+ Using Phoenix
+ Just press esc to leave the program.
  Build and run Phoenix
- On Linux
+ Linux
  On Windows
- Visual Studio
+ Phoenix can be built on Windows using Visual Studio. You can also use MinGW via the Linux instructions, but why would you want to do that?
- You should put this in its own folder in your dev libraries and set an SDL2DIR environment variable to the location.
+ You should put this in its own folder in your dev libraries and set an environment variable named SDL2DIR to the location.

--------------------

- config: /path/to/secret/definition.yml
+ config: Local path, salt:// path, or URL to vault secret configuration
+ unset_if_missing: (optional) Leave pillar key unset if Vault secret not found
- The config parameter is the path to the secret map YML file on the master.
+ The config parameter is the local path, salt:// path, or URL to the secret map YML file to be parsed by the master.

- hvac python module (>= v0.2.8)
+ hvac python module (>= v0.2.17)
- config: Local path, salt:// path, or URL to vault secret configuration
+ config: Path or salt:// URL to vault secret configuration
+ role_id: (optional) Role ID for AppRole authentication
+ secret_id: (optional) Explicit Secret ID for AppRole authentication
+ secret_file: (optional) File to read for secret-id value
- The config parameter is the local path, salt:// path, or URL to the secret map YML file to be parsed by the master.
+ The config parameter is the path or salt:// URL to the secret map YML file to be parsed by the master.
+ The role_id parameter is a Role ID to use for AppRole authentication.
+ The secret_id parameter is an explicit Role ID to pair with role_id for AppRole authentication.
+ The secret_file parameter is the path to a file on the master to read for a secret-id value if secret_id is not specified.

--------------------

Go back to the listing above. Copy word for word the lines from the one with "- config: /path/to/secret/definition.yml" through the one with "- The config parameter is the path", and nothing more.

- config: /path/to/secret/definition.yml
+ config: Local path, salt:// path, or URL to vault secret configuration
+ unset_if_missing: (optional) Leave pillar key unset if Vault secret not found
- The config parameter is the path to the secret map YML file on the master.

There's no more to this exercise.